__Provided entries__
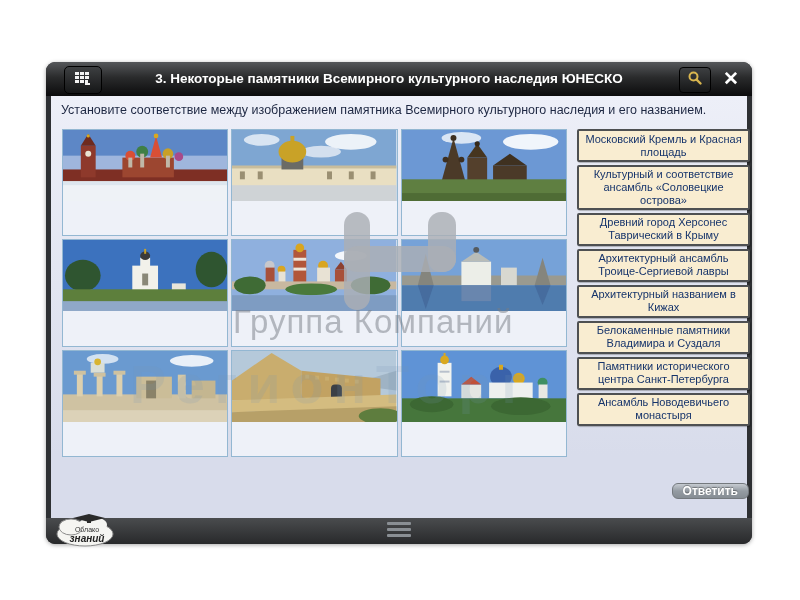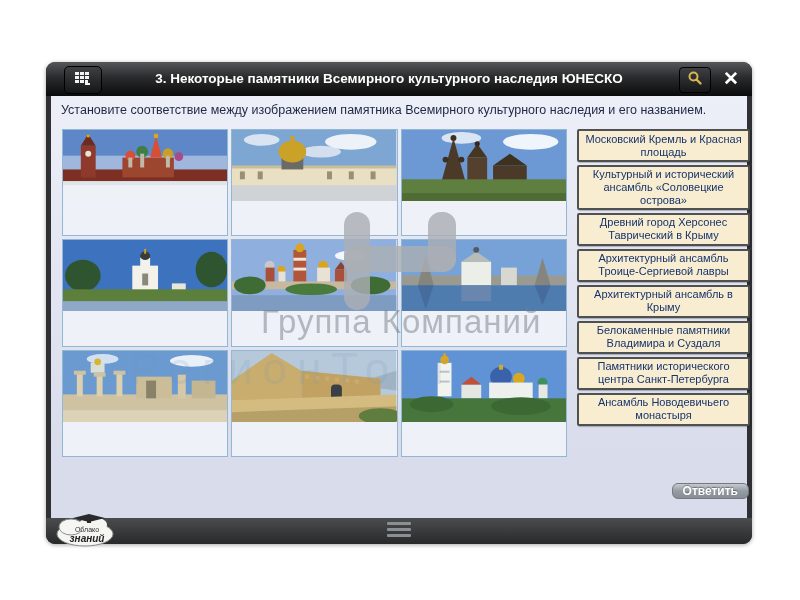--- a/index.html
+++ b/index.html
@@ -84,22 +84,22 @@
     border-radius:0 0 9px 9px;
   }
   .hamburger{
     position:absolute;left:50%;top:4px;transform:translateX(-50%);
     display:flex;flex-direction:column;gap:3px;cursor:pointer;
   }
   .hamburger span{width:24px;height:3px;background:#8a8f94;border-radius:1px;}
   .logo{position:absolute;left:5px;top:-10px;width:68px;height:40px;}
   
   .wm{position:absolute;pointer-events:none;z-index:60;white-space:nowrap;}
-  .wm-company{left:233px;top:303px;font-size:33px;color:rgba(118,124,131,.5);letter-spacing:1px;padding-left:28px;}
-  .wm-brand{left:130px;top:344px;font-size:44px;font-weight:normal;color:rgba(120,148,180,.16);letter-spacing:10px;}
+  .wm-company{left:233px;top:303px;font-size:33px;color:rgba(118,124,131,.5);letter-spacing:1px;}
+  .wm-brand{left:130px;top:353px;font-size:54px;font-weight:bold;color:rgba(120,148,180,.16);letter-spacing:10px;}
   .wm-bar{position:absolute;background:rgba(171,175,180,.82);pointer-events:none;z-index:55;border-radius:13px;}
   .wm-bar.l{left:344px;top:212px;width:26px;height:98px;}
   .wm-bar.r{left:428px;top:212px;width:28px;height:60px;}
   .wm-bar.h{left:344px;top:246px;width:112px;height:26px;}
 </style>
 </head>
 <body>
 
 <div class="window">
 
@@ -346,24 +346,24 @@
             <ellipse cx="120" cy="56" rx="30" ry="9" fill="#3c6833"></ellipse>
           </svg>
         </div>
         <div class="dropzone"></div>
       </div>
 
     </div>
 
     <div class="answers">
       <div class="answer">Московский Кремль и Красная площадь</div>
-      <div class="answer">Культурный и исторический ансамбль «Соловецкие острова»</div>
+      <div class="answer">Культурный и соответствие ансамбль «Соловецкие острова»</div>
       <div class="answer">Древний город Херсонес Таврический в Крыму</div>
       <div class="answer">Архитектурный ансамбль Троице-Сергиевой лавры</div>
-      <div class="answer">Архитектурный ансамбль в Крыму</div>
+      <div class="answer">Архитектурный названием в Кижах</div>
       <div class="answer">Белокаменные памятники Владимира и Суздаля</div>
       <div class="answer">Памятники исторического центра Санкт-Петербурга</div>
       <div class="answer">Ансамбль Новодевичьего монастыря</div>
     </div>
 
     <div class="submit">Ответить</div>
   </div>
 
   <div class="bottombar">
     <div class="logo">

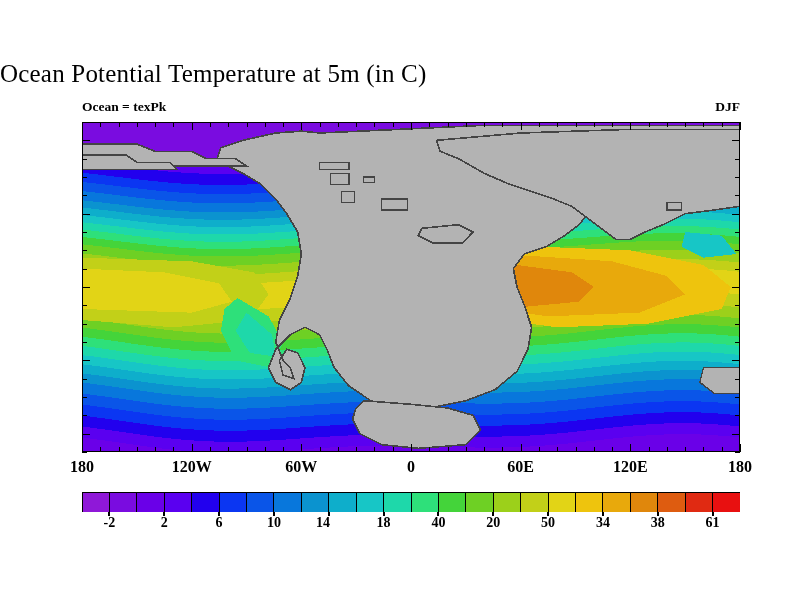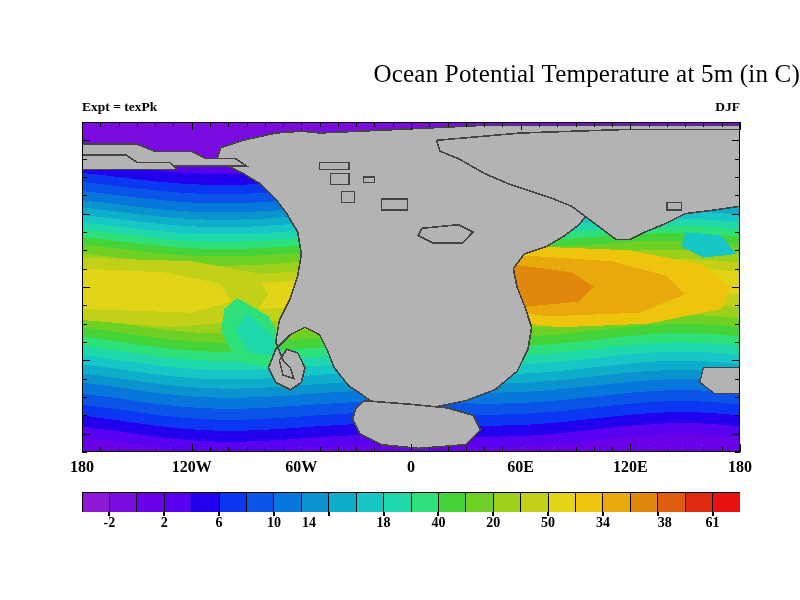--- a/index.html
+++ b/index.html
@@ -1,20 +1,20 @@
 <!DOCTYPE html>
 <html><head>
 <meta charset="utf-8">
 <style>
   html,body{margin:0;padding:0;background:#ffffff;}
   body{width:800px;height:600px;overflow:hidden;
        font-family:"Liberation Serif","DejaVu Serif",serif;color:#000;}
   #page{position:relative;width:800px;height:600px;background:#fff;}
 
-  .ttl{position:absolute;left:0;top:60px;width:800px;text-align:right;
+  .ttl{position:absolute;left:0;top:60px;width:800px;text-align:left;
        font-size:25px;letter-spacing:.2px;}
   .hdr{position:absolute;top:99px;font-size:13.5px;font-weight:bold;}
   #expt{left:82px;}
   #runid{left:0;width:800px;text-align:center;font-weight:normal;font-size:13px;}
   #season{left:0;width:800px;text-align:right;padding-right:60px;box-sizing:border-box;}
 
   #plot{position:absolute;left:82px;top:122px;width:658px;height:330px;}
   #plot svg{display:block;}
   .xlab{position:absolute;top:458px;font-size:16px;font-weight:bold;
         transform:translateX(-50%);white-space:nowrap;}
@@ -24,21 +24,21 @@
          transform:translateX(-50%);}
   .axwrap{position:absolute;left:0;top:0;width:800px;height:600px;}
 </style>
 </head>
 <body>
 
 <div id="page">
 
   <div class="ttl">Ocean Potential Temperature at 5m (in C)</div>
 
-  <div class="hdr" id="expt">Expt = texPk</div>
+  <div class="hdr" id="expt">Ocean = texPk</div>
   <div class="hdr" id="season">DJF</div>
 
   <div id="plot">
     <svg width="658" height="330" viewBox="0 0 658 330" shape-rendering="crispEdges">
       <defs>
         <clipPath id="pc">
             <rect x="0" y="0" width="658" height="330"></rect>
           </clipPath>
       </defs>
       <g clip-path="url(#pc)" id="ocean-layers">
@@ -258,31 +258,31 @@
   </div>
   <div id="cblabels">
       <div class="cblab" style="left: 109.417px;">-2</div>
       <div style="position: absolute; left: 108.417px; top: 512px; width: 2px; height: 4px; background: rgb(0, 0, 0);"></div>
       <div class="cblab" style="left: 164.25px;">2</div>
       <div style="position: absolute; left: 163.25px; top: 512px; width: 2px; height: 4px; background: rgb(0, 0, 0);"></div>
       <div class="cblab" style="left: 219.083px;">6</div>
       <div style="position: absolute; left: 218.083px; top: 512px; width: 2px; height: 4px; background: rgb(0, 0, 0);"></div>
       <div class="cblab" style="left: 273.917px;">10</div>
       <div style="position: absolute; left: 272.917px; top: 512px; width: 2px; height: 4px; background: rgb(0, 0, 0);"></div>
-      <div class="cblab" style="left: 309px;">14</div>
+      <div class="cblab" style="left: 323px;">14</div>
       <div style="position: absolute; left: 327.75px; top: 512px; width: 2px; height: 4px; background: rgb(0, 0, 0);"></div>
       <div class="cblab" style="left: 383.583px;">18</div>
       <div style="position: absolute; left: 382.583px; top: 512px; width: 2px; height: 4px; background: rgb(0, 0, 0);"></div>
       <div class="cblab" style="left: 438.417px;">40</div>
       <div style="position: absolute; left: 437.417px; top: 512px; width: 2px; height: 4px; background: rgb(0, 0, 0);"></div>
       <div class="cblab" style="left: 493.25px;">20</div>
       <div style="position: absolute; left: 492.25px; top: 512px; width: 2px; height: 4px; background: rgb(0, 0, 0);"></div>
       <div class="cblab" style="left: 548.083px;">50</div>
       <div style="position: absolute; left: 547.083px; top: 512px; width: 2px; height: 4px; background: rgb(0, 0, 0);"></div>
       <div class="cblab" style="left: 602.917px;">34</div>
       <div style="position: absolute; left: 601.917px; top: 512px; width: 2px; height: 4px; background: rgb(0, 0, 0);"></div>
-      <div class="cblab" style="left: 657.75px; margin-left: 7px;">38</div>
+      <div class="cblab" style="left: 657.75px;">38</div>
       <div style="position: absolute; left: 656.75px; top: 512px; width: 2px; height: 4px; background: rgb(0, 0, 0);"></div>
       <div class="cblab" style="left: 712.583px;">61</div>
       <div style="position: absolute; left: 711.583px; top: 512px; width: 2px; height: 4px; background: rgb(0, 0, 0);"></div>
     </div>
 
 </div>
 
 </body></html>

__Task objective__
Every line of the material must be reproduced verbatim; the pictures are to be omitted.

__Response to this exercise__
--- a/index.html
+++ b/index.html
@@ -84,22 +84,22 @@
     border-radius:0 0 9px 9px;
   }
   .hamburger{
     position:absolute;left:50%;top:4px;transform:translateX(-50%);
     display:flex;flex-direction:column;gap:3px;cursor:pointer;
   }
   .hamburger span{width:24px;height:3px;background:#8a8f94;border-radius:1px;}
   .logo{position:absolute;left:5px;top:-10px;width:68px;height:40px;}
   
   .wm{position:absolute;pointer-events:none;z-index:60;white-space:nowrap;}
-  .wm-company{left:233px;top:303px;font-size:33px;color:rgba(118,124,131,.5);letter-spacing:1px;padding-left:28px;}
-  .wm-brand{left:130px;top:344px;font-size:44px;font-weight:normal;color:rgba(120,148,180,.16);letter-spacing:10px;}
+  .wm-company{left:233px;top:303px;font-size:33px;color:rgba(118,124,131,.5);letter-spacing:1px;}
+  .wm-brand{left:130px;top:353px;font-size:54px;font-weight:bold;color:rgba(120,148,180,.16);letter-spacing:10px;}
   .wm-bar{position:absolute;background:rgba(171,175,180,.82);pointer-events:none;z-index:55;border-radius:13px;}
   .wm-bar.l{left:344px;top:212px;width:26px;height:98px;}
   .wm-bar.r{left:428px;top:212px;width:28px;height:60px;}
   .wm-bar.h{left:344px;top:246px;width:112px;height:26px;}
 </style>
 </head>
 <body>
 
 <div class="window">
 
@@ -346,24 +346,24 @@
             <ellipse cx="120" cy="56" rx="30" ry="9" fill="#3c6833"></ellipse>
           </svg>
         </div>
         <div class="dropzone"></div>
       </div>
 
     </div>
 
     <div class="answers">
       <div class="answer">Московский Кремль и Красная площадь</div>
-      <div class="answer">Культурный и исторический ансамбль «Соловецкие острова»</div>
+      <div class="answer">Культурный и соответствие ансамбль «Соловецкие острова»</div>
       <div class="answer">Древний город Херсонес Таврический в Крыму</div>
       <div class="answer">Архитектурный ансамбль Троице-Сергиевой лавры</div>
-      <div class="answer">Архитектурный ансамбль в Крыму</div>
+      <div class="answer">Архитектурный названием в Кижах</div>
       <div class="answer">Белокаменные памятники Владимира и Суздаля</div>
       <div class="answer">Памятники исторического центра Санкт-Петербурга</div>
       <div class="answer">Ансамбль Новодевичьего монастыря</div>
     </div>
 
     <div class="submit">Ответить</div>
   </div>
 
   <div class="bottombar">
     <div class="logo">

--- a/index.html
+++ b/index.html
@@ -1,20 +1,20 @@
 <!DOCTYPE html>
 <html><head>
 <meta charset="utf-8">
 <style>
   html,body{margin:0;padding:0;background:#ffffff;}
   body{width:800px;height:600px;overflow:hidden;
        font-family:"Liberation Serif","DejaVu Serif",serif;color:#000;}
   #page{position:relative;width:800px;height:600px;background:#fff;}
 
-  .ttl{position:absolute;left:0;top:60px;width:800px;text-align:right;
+  .ttl{position:absolute;left:0;top:60px;width:800px;text-align:left;
        font-size:25px;letter-spacing:.2px;}
   .hdr{position:absolute;top:99px;font-size:13.5px;font-weight:bold;}
   #expt{left:82px;}
   #runid{left:0;width:800px;text-align:center;font-weight:normal;font-size:13px;}
   #season{left:0;width:800px;text-align:right;padding-right:60px;box-sizing:border-box;}
 
   #plot{position:absolute;left:82px;top:122px;width:658px;height:330px;}
   #plot svg{display:block;}
   .xlab{position:absolute;top:458px;font-size:16px;font-weight:bold;
         transform:translateX(-50%);white-space:nowrap;}
@@ -24,21 +24,21 @@
          transform:translateX(-50%);}
   .axwrap{position:absolute;left:0;top:0;width:800px;height:600px;}
 </style>
 </head>
 <body>
 
 <div id="page">
 
   <div class="ttl">Ocean Potential Temperature at 5m (in C)</div>
 
-  <div class="hdr" id="expt">Expt = texPk</div>
+  <div class="hdr" id="expt">Ocean = texPk</div>
   <div class="hdr" id="season">DJF</div>
 
   <div id="plot">
     <svg width="658" height="330" viewBox="0 0 658 330" shape-rendering="crispEdges">
       <defs>
         <clipPath id="pc">
             <rect x="0" y="0" width="658" height="330"></rect>
           </clipPath>
       </defs>
       <g clip-path="url(#pc)" id="ocean-layers">
@@ -258,31 +258,31 @@
   </div>
   <div id="cblabels">
       <div class="cblab" style="left: 109.417px;">-2</div>
       <div style="position: absolute; left: 108.417px; top: 512px; width: 2px; height: 4px; background: rgb(0, 0, 0);"></div>
       <div class="cblab" style="left: 164.25px;">2</div>
       <div style="position: absolute; left: 163.25px; top: 512px; width: 2px; height: 4px; background: rgb(0, 0, 0);"></div>
       <div class="cblab" style="left: 219.083px;">6</div>
       <div style="position: absolute; left: 218.083px; top: 512px; width: 2px; height: 4px; background: rgb(0, 0, 0);"></div>
       <div class="cblab" style="left: 273.917px;">10</div>
       <div style="position: absolute; left: 272.917px; top: 512px; width: 2px; height: 4px; background: rgb(0, 0, 0);"></div>
-      <div class="cblab" style="left: 309px;">14</div>
+      <div class="cblab" style="left: 323px;">14</div>
       <div style="position: absolute; left: 327.75px; top: 512px; width: 2px; height: 4px; background: rgb(0, 0, 0);"></div>
       <div class="cblab" style="left: 383.583px;">18</div>
       <div style="position: absolute; left: 382.583px; top: 512px; width: 2px; height: 4px; background: rgb(0, 0, 0);"></div>
       <div class="cblab" style="left: 438.417px;">40</div>
       <div style="position: absolute; left: 437.417px; top: 512px; width: 2px; height: 4px; background: rgb(0, 0, 0);"></div>
       <div class="cblab" style="left: 493.25px;">20</div>
       <div style="position: absolute; left: 492.25px; top: 512px; width: 2px; height: 4px; background: rgb(0, 0, 0);"></div>
       <div class="cblab" style="left: 548.083px;">50</div>
       <div style="position: absolute; left: 547.083px; top: 512px; width: 2px; height: 4px; background: rgb(0, 0, 0);"></div>
       <div class="cblab" style="left: 602.917px;">34</div>
       <div style="position: absolute; left: 601.917px; top: 512px; width: 2px; height: 4px; background: rgb(0, 0, 0);"></div>
-      <div class="cblab" style="left: 657.75px; margin-left: 7px;">38</div>
+      <div class="cblab" style="left: 657.75px;">38</div>
       <div style="position: absolute; left: 656.75px; top: 512px; width: 2px; height: 4px; background: rgb(0, 0, 0);"></div>
       <div class="cblab" style="left: 712.583px;">61</div>
       <div style="position: absolute; left: 711.583px; top: 512px; width: 2px; height: 4px; background: rgb(0, 0, 0);"></div>
     </div>
 
 </div>
 
 </body></html>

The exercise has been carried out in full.